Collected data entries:
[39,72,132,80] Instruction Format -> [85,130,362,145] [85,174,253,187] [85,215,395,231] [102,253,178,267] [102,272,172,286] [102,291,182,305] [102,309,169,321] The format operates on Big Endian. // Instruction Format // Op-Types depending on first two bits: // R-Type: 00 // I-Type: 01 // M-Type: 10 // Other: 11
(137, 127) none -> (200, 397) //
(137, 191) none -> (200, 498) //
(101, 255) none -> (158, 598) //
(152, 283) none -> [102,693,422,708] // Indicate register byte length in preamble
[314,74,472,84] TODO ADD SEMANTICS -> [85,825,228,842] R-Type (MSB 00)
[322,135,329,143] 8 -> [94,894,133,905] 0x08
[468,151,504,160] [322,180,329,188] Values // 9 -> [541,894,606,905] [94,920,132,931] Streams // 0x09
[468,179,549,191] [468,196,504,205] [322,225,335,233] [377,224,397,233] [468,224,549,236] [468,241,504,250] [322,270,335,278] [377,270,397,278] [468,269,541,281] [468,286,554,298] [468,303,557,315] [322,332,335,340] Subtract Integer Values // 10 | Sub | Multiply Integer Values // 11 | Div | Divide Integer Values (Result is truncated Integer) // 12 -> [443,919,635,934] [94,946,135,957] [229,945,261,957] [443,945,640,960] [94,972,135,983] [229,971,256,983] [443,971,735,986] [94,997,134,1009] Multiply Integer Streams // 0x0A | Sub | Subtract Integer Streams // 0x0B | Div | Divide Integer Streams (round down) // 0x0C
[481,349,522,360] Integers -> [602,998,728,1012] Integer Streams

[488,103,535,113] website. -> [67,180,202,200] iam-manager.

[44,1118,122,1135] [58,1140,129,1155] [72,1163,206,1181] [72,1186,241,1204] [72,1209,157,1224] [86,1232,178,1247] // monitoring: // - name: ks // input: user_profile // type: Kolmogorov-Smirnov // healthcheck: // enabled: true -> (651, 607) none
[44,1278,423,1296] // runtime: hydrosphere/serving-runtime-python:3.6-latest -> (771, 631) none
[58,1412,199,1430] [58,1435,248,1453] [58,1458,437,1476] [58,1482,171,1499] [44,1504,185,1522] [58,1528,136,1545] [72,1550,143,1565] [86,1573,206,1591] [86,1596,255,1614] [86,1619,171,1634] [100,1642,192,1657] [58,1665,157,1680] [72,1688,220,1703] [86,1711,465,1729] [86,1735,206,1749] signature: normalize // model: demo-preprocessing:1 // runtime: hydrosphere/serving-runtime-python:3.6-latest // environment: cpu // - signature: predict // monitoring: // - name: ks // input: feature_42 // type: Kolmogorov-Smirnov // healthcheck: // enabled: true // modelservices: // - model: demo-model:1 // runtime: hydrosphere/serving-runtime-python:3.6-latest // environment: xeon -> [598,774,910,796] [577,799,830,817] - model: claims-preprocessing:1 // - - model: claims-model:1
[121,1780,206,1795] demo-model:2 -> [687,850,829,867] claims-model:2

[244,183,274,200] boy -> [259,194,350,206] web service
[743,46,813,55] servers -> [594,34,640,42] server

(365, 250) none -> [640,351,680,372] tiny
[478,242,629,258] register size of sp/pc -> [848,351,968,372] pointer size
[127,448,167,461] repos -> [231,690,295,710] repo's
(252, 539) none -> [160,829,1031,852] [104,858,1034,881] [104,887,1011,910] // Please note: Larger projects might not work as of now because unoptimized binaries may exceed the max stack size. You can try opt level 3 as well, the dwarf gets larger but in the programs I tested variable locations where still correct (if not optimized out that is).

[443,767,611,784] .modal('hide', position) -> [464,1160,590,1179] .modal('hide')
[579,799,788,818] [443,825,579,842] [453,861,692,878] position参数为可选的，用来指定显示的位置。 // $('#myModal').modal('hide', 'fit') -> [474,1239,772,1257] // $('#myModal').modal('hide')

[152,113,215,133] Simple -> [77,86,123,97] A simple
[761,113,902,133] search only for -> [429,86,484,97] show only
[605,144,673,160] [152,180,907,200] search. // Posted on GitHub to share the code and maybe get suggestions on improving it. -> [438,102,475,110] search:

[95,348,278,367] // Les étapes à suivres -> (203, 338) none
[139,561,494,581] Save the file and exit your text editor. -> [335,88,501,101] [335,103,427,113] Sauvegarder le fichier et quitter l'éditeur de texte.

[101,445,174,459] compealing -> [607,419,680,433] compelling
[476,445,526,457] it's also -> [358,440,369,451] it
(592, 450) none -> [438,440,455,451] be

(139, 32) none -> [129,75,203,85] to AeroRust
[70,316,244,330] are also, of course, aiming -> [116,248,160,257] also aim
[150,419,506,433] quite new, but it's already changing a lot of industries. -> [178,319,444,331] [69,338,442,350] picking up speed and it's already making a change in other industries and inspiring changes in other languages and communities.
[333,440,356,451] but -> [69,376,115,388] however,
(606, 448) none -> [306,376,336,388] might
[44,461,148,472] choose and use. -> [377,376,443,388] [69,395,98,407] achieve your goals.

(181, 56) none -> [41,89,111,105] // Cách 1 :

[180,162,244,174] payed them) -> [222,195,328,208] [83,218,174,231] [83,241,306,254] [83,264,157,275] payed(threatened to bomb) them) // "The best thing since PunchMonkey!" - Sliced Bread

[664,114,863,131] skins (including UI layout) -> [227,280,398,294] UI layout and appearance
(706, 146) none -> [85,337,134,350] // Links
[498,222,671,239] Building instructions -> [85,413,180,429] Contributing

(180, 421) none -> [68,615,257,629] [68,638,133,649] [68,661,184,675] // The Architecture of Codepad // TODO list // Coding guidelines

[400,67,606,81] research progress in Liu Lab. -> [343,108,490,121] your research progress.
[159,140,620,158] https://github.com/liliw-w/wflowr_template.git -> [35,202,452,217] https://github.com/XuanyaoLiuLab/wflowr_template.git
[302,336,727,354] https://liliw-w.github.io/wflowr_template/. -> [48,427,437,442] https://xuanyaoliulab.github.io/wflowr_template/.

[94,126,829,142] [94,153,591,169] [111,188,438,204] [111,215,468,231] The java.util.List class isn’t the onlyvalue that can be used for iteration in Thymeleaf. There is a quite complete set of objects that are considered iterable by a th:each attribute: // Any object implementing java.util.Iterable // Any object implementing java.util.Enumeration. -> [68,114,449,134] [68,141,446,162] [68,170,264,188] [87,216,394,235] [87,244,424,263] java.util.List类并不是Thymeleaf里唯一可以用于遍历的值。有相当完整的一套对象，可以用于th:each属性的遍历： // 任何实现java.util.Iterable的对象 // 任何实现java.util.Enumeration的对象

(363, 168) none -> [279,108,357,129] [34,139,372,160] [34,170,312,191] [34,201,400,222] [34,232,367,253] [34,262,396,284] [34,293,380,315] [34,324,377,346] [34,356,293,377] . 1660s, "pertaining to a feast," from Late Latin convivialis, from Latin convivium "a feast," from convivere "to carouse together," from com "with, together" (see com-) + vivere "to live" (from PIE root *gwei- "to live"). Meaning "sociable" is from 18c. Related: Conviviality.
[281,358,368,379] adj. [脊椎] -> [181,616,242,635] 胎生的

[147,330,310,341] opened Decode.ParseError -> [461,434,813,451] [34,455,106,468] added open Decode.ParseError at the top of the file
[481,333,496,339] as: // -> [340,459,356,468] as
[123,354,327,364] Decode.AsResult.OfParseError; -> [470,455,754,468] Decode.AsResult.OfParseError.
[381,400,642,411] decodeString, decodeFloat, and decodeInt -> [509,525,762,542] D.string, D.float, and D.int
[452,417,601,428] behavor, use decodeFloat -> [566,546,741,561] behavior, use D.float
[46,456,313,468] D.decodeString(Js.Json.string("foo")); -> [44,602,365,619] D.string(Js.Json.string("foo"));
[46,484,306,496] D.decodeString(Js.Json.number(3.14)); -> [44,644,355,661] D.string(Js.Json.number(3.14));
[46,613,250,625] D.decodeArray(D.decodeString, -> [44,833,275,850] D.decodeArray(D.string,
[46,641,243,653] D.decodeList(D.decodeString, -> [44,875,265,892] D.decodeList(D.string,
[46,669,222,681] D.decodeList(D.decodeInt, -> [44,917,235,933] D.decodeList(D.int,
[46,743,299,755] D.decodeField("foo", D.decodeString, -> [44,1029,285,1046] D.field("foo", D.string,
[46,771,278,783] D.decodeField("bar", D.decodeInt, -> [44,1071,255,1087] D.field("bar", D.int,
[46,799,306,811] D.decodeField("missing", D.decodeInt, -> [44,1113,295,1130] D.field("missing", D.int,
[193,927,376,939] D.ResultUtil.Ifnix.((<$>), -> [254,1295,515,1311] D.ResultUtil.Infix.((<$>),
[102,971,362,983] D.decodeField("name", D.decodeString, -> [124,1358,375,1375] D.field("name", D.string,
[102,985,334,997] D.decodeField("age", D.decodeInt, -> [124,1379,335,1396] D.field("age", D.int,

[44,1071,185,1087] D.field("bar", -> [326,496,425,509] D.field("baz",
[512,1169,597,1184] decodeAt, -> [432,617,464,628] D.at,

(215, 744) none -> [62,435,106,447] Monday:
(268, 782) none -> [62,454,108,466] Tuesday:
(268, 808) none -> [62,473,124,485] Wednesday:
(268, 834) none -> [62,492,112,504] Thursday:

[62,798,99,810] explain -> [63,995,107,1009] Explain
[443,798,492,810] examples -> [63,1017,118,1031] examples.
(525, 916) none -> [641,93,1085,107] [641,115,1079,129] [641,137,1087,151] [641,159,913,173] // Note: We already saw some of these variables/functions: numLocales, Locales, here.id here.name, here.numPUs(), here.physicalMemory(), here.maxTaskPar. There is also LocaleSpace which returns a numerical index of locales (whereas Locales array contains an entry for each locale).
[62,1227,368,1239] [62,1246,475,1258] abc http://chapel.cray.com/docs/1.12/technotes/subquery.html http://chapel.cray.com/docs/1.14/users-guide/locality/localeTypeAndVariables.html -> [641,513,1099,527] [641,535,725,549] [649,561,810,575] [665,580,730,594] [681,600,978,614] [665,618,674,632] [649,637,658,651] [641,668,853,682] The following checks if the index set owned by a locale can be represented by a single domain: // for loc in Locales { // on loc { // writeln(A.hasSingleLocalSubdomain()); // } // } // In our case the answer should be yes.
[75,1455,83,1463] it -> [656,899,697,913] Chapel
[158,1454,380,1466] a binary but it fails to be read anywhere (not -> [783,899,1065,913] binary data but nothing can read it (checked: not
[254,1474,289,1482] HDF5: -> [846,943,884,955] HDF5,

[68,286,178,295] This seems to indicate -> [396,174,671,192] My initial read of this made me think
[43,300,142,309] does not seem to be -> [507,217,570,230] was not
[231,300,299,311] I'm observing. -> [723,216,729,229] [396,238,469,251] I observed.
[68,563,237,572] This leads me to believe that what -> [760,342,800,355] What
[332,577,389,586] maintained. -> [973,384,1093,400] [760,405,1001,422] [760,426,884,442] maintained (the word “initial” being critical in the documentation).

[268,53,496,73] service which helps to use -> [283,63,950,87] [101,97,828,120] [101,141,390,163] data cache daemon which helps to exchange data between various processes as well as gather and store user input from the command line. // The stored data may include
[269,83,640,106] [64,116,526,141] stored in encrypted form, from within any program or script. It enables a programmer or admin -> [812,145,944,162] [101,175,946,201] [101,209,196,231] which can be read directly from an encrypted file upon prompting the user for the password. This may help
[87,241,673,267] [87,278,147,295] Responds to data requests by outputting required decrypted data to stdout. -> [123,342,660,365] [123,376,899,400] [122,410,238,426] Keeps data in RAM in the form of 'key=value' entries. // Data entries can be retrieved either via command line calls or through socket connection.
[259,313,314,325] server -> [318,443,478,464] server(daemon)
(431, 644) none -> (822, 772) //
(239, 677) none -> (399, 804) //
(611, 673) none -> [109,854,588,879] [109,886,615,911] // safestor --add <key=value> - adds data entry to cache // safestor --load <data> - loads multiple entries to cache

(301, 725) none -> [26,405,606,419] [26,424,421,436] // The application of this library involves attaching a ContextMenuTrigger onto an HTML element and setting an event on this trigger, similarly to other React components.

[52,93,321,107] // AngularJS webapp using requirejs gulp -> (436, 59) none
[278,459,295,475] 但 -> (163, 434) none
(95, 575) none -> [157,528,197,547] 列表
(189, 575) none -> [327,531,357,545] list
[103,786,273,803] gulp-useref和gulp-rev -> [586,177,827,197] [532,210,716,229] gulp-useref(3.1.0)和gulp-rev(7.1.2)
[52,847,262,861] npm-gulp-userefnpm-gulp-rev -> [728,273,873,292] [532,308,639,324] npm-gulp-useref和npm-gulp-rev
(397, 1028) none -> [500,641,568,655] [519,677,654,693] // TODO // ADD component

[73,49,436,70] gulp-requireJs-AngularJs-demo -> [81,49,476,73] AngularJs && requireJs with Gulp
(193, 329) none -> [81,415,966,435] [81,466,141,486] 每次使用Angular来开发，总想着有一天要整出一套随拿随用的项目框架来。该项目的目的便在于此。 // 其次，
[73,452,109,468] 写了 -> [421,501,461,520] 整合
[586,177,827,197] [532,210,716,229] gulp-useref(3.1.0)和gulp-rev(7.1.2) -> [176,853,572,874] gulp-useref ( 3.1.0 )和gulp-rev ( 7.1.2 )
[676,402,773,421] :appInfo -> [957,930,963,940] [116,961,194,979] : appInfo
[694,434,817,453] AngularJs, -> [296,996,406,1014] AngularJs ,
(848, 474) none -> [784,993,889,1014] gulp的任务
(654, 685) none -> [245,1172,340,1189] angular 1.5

**BRIEF**
Could you return exactly the stretch of the data above that starts at the line with "[481,349,522,360] Integers ->" and ends at the line with "[244,183,274,200] boy ->", both lines included?

**FINAL ANSWER**
[481,349,522,360] Integers -> [602,998,728,1012] Integer Streams

[488,103,535,113] website. -> [67,180,202,200] iam-manager.

[44,1118,122,1135] [58,1140,129,1155] [72,1163,206,1181] [72,1186,241,1204] [72,1209,157,1224] [86,1232,178,1247] // monitoring: // - name: ks // input: user_profile // type: Kolmogorov-Smirnov // healthcheck: // enabled: true -> (651, 607) none
[44,1278,423,1296] // runtime: hydrosphere/serving-runtime-python:3.6-latest -> (771, 631) none
[58,1412,199,1430] [58,1435,248,1453] [58,1458,437,1476] [58,1482,171,1499] [44,1504,185,1522] [58,1528,136,1545] [72,1550,143,1565] [86,1573,206,1591] [86,1596,255,1614] [86,1619,171,1634] [100,1642,192,1657] [58,1665,157,1680] [72,1688,220,1703] [86,1711,465,1729] [86,1735,206,1749] signature: normalize // model: demo-preprocessing:1 // runtime: hydrosphere/serving-runtime-python:3.6-latest // environment: cpu // - signature: predict // monitoring: // - name: ks // input: feature_42 // type: Kolmogorov-Smirnov // healthcheck: // enabled: true // modelservices: // - model: demo-model:1 // runtime: hydrosphere/serving-runtime-python:3.6-latest // environment: xeon -> [598,774,910,796] [577,799,830,817] - model: claims-preprocessing:1 // - - model: claims-model:1
[121,1780,206,1795] demo-model:2 -> [687,850,829,867] claims-model:2

[244,183,274,200] boy -> [259,194,350,206] web service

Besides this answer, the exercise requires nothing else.